He did not respond for some time. After a while he said, looking away, “All my life I thought I would be alone, but now that is no longer true. I have Snow. As long as she is with me, there is little I fear.”

I sipped some water before resuming the climb. “How lucky for you.”

“Peter,” Johnny called after me, “I have never told anyone about this part of my life, no one except you.” The tawny, waist-high grass shimmered silkily in the breeze. In the golden sunlight he looked as if he were being washed by the waves of a fawn-coloured sea. “What I said earlier was wrong. I do have someone to talk to now.” His face was suffused with an unspoilt innocence that I had never seen in all my Occidental years. It was an expression I knew to be impossible to describe to those who had never travelled in these tropical climes; it spoke of instinctive trust, communicated by an intimacy that we in the cold West lost many years ago. I found myself curiously unable to respond. I began to say something, but stopped; my voice sounded stiff, cold, and mannered compared with his. The sun bore strongly on my forearms and knees. Beyond the shade of my Panama the landscape seemed tenuous, trembling in the afternoon heat.

Many times I have analysed that strange moment, carefully un-weaving the richly twisted strands of emotion that ran through my nerves as I stood watching Johnny, poor wonderful Johnny, standing on the slope of that hill. As the fabric of that memory comes apart in my hands, I see that the answer is really very simple. For those few brief seconds, I found myself looking into the face of a friend, the first and only one I would ever have, the only one I would ever love. For it is true, isn’t it: greater love hath no man than this, that a man lay down his life for his friends. That is what I was taught at school. I always laughed at what seemed to me a perverse linking of love, friendship, and sacrifice — never would it apply to me, I thought. And yet it did, for a few fleeting moments, at least. Looking at Johnny then, I truly believed I would die for him. Now, in the cold light of old age, I can see I was merely fooling myself: I was never as noble as that.

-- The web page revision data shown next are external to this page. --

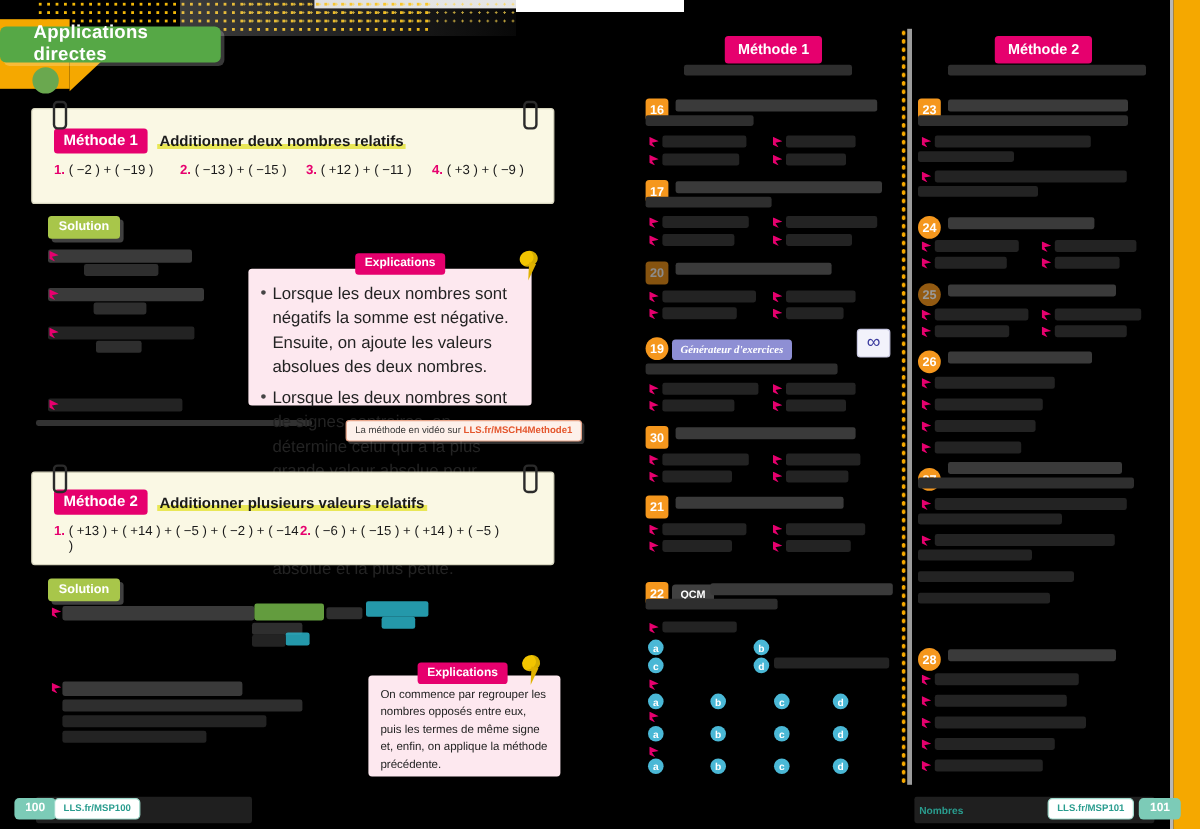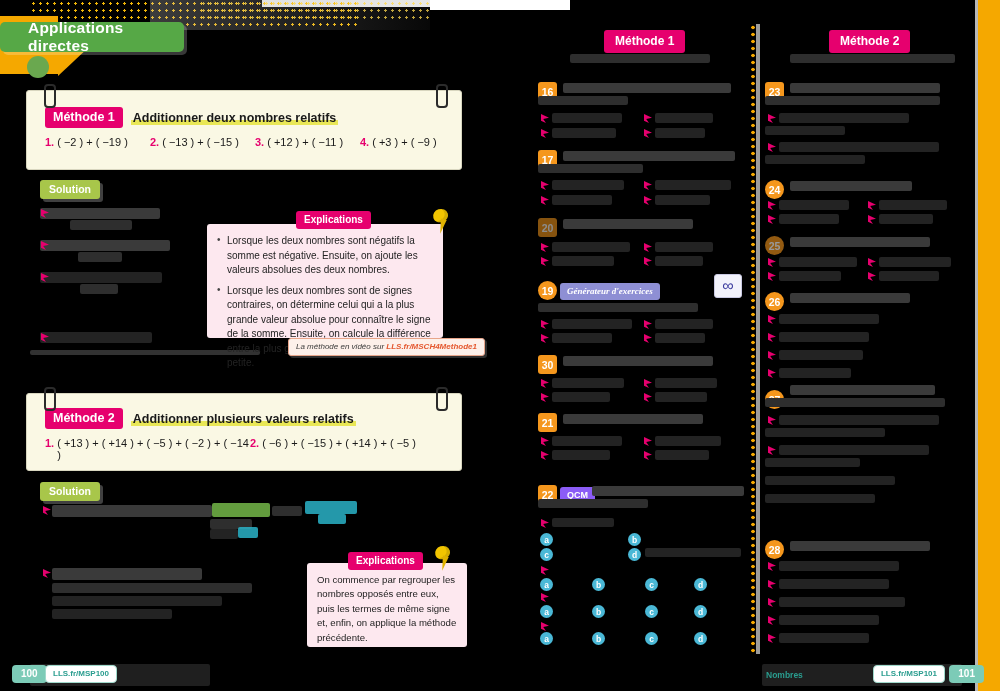--- a/index.html
+++ b/index.html
@@ -109,7 +109,7 @@
   }
   .expl-box ul { list-style:none; }
   .expl-box li {
-    position:relative; font-size:10px; line-height:1.45; color:#232323;
+    position:relative; font-size:14px; line-height:1.45; color:#232323;
     padding-left:10px; margin-bottom:6px;
   }
   .expl-box li:before { content:"•"; position:absolute; left:0; top:-1px; color:#444; }

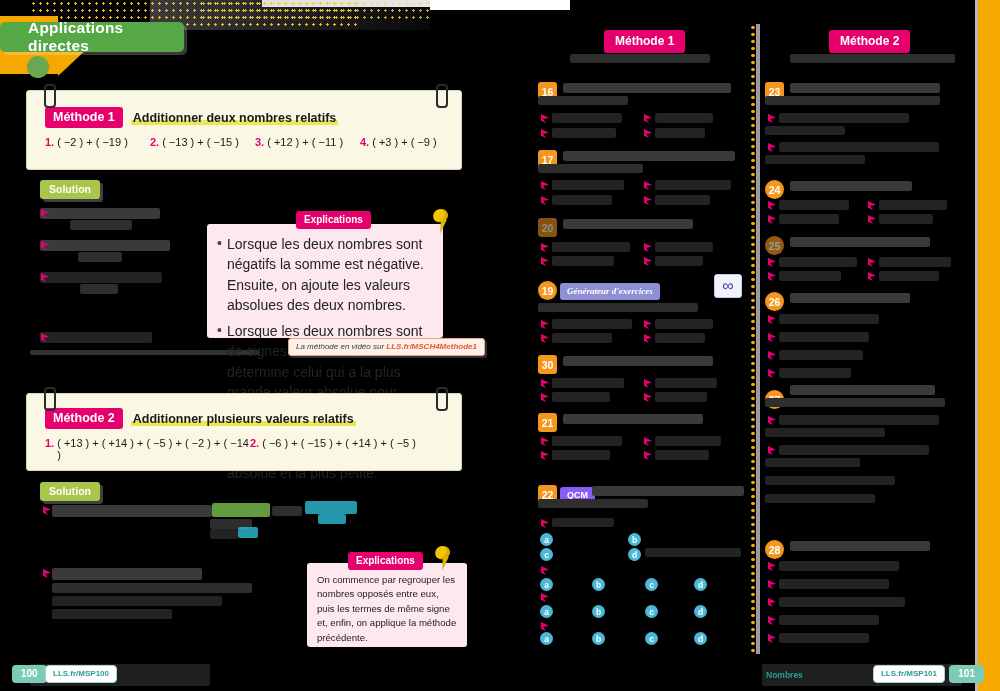--- a/index.html
+++ b/index.html
@@ -253,7 +253,7 @@
     <div class="needle"></div>
 </div>
 
-<div class="video-link" style="left:288px; top:338px;font-style:italic;">
+<div class="video-link" style="left:288px; top:350px;">
   <span>La méthode en vidéo sur </span><b>LLS.fr/MSCH4Methode1</b>
 </div>
 

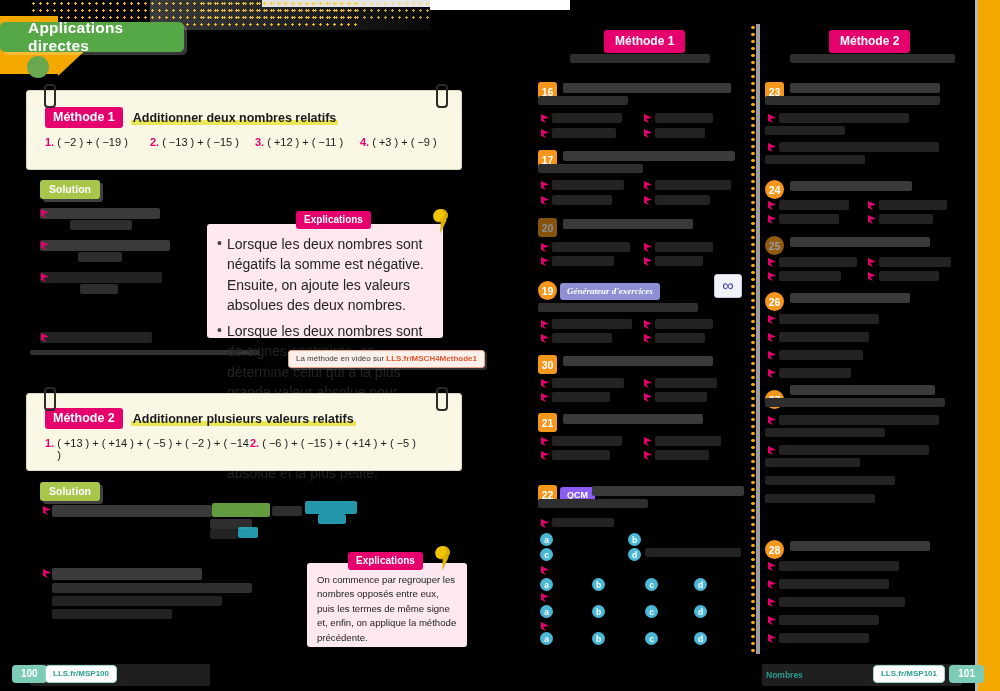--- a/index.html
+++ b/index.html
@@ -149,7 +149,7 @@
     padding:3px 7px 4px; border-radius:3px;
   }
   .badge-gen { background:#8e8fd4; font-style:italic; font-family:"Liberation Serif", serif; }
-  .badge-qcm { background:#8b5cf6; }
+  .badge-qcm { background:#404040; }
   .infinity-box {
     position:absolute; width:28px; height:24px; background:#f2f2fb;
     border:1px solid #c9c9e2; border-radius:3px; color:#3b3b9e;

THERE IS A PAINTING ENTITLED Francesca da Rimini, which depicts the final moments of the eponymous heroine’s life as she lies dying in the arms of her lover Paolo. Like so many French paintings of the nineteenth century, it is voluptuous and exciting — the tragedy of the lovers’ story is somewhat lost in the sinuous display of brightly lit flesh against a darkened background. But make no mistake: Francesca’s is a sorry tale indeed. She was forced to marry the hideous Gianciotto Malatesta, but fell in love with his beautiful younger brother Paolo. One day, as the lovers lay together covertly reading Sir Lancelot and Queen Guinevere, they were discovered by Gianciotto, who exacted terrible revenge by stabbing them both to death. Their wounds are clearly seen in the painting, thin dark cuts on otherwise unblemished alabaster skin. They are both naked, entwined in a white sheet; she clings weakly to him, her cheek pressed tenderly to his smooth, flat chest. After death they were condemned to wander the stormy darkness of Hell’s Second Circle together with all the other souls of the lustful. How wretched and unfair it is that the price of love is eternal damnation.

This is what I found myself saying to an assembled audience at Johnny’s house the first time I was properly invited there. The occasion was the Autumn Festival, and T. K. Soong had thrown an “open house,” which in theory meant that anyone in the Valley could turn up unannounced — although the guests seemed too well mannered and nicely spoken to qualify as true Valley plebeians. Everything I said seemed to be greeted with smiling Oriental inscrutability, and my stories became increasingly desperate as I scratched around for conversation. To compound my discomfort, there were three other English people in attendance. One of them was a weak-chinned, pink-cheeked schoolmaster type with slowly thickening jowls, who might as a child have been considered cherubic. His name was Frederick Honey.

“What a silly story,” he said prissily. “I don’t believe any of it.”

“It isn’t a question of believing,” I said. “Why can’t you just accept it as a beautiful, tragic story of an ill-fated love affair?”

“Well, what’s the moral of the story? Every story has to have a moral,” he said, as if irritated by my lack of logic.

I remained civil, albeit with great difficulty. “I don’t know. What’s the moral of Romeo and Juliet?”